> _Required action_
Reproduce the data below exactly as written. Pictures do not belong in the copy.

Collected data:
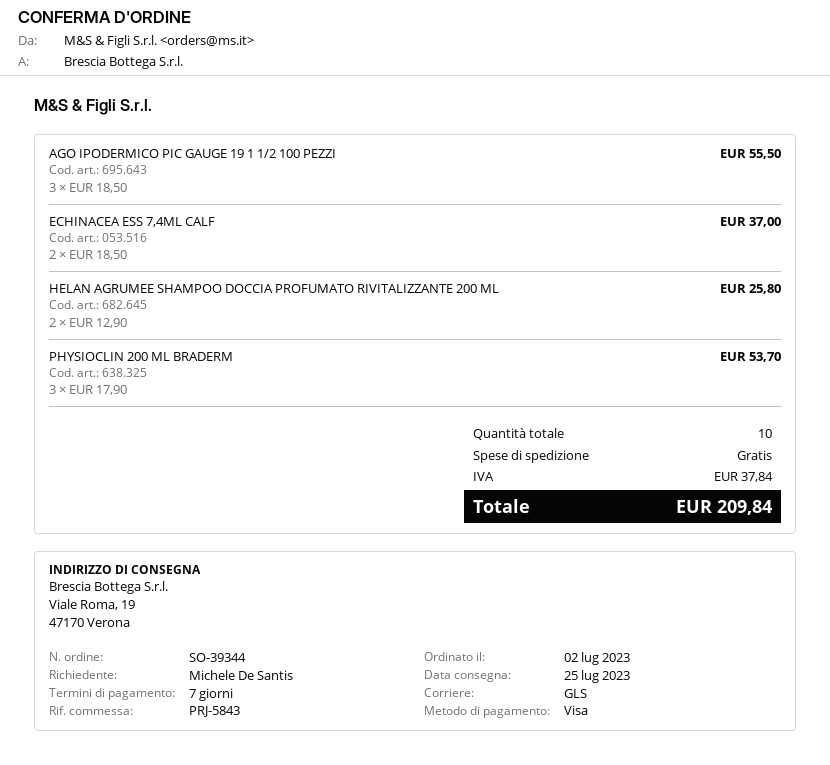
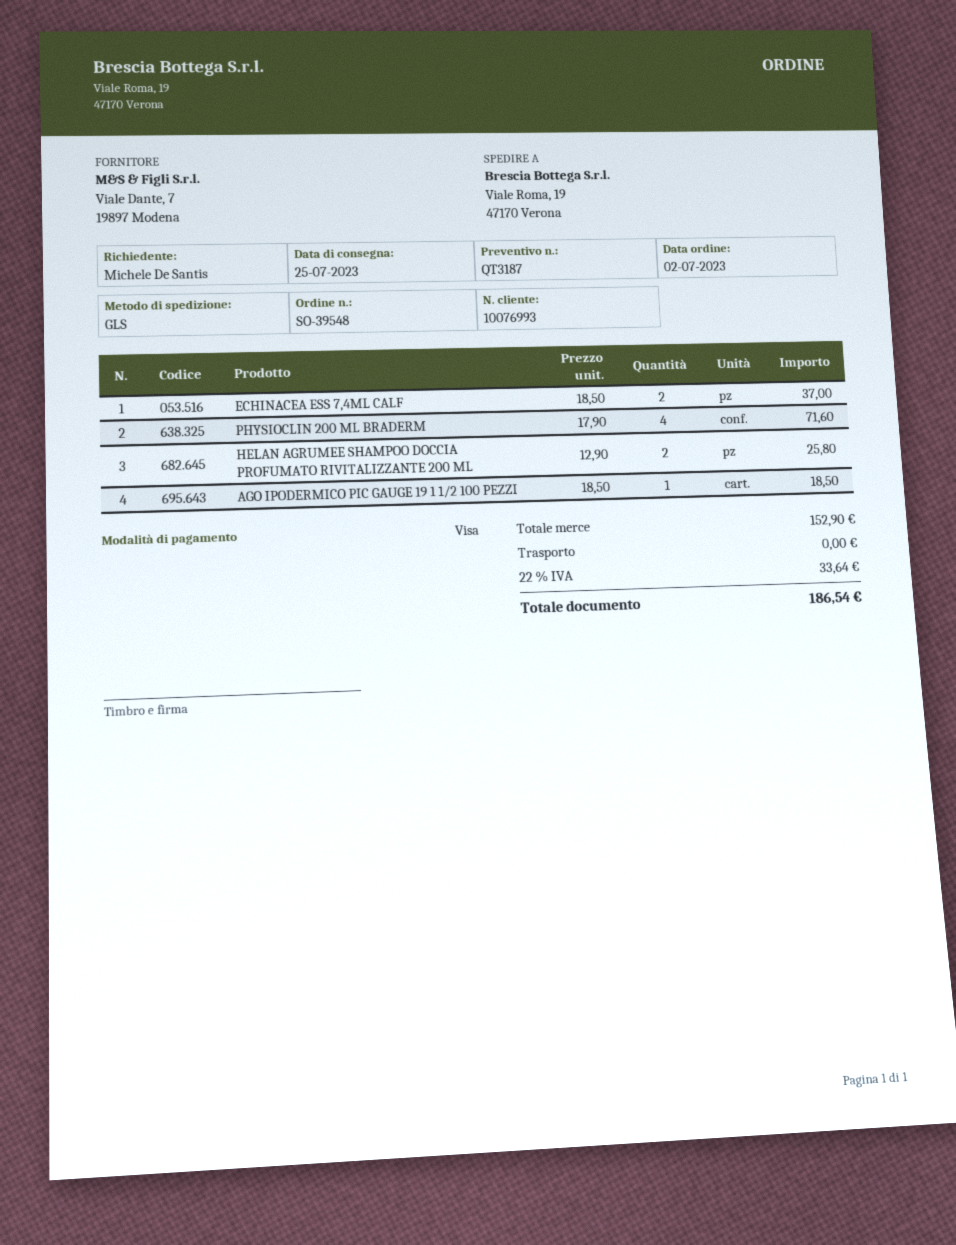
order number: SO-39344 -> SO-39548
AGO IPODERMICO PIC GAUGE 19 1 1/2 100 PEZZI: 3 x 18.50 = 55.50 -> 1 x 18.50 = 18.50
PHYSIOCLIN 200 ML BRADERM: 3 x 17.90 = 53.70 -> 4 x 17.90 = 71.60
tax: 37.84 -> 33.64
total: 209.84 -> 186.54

> _Output of the exercise_
order number: SO-39344 -> SO-39548
AGO IPODERMICO PIC GAUGE 19 1 1/2 100 PEZZI: 3 x 18.50 = 55.50 -> 1 x 18.50 = 18.50
PHYSIOCLIN 200 ML BRADERM: 3 x 17.90 = 53.70 -> 4 x 17.90 = 71.60
tax: 37.84 -> 33.64
total: 209.84 -> 186.54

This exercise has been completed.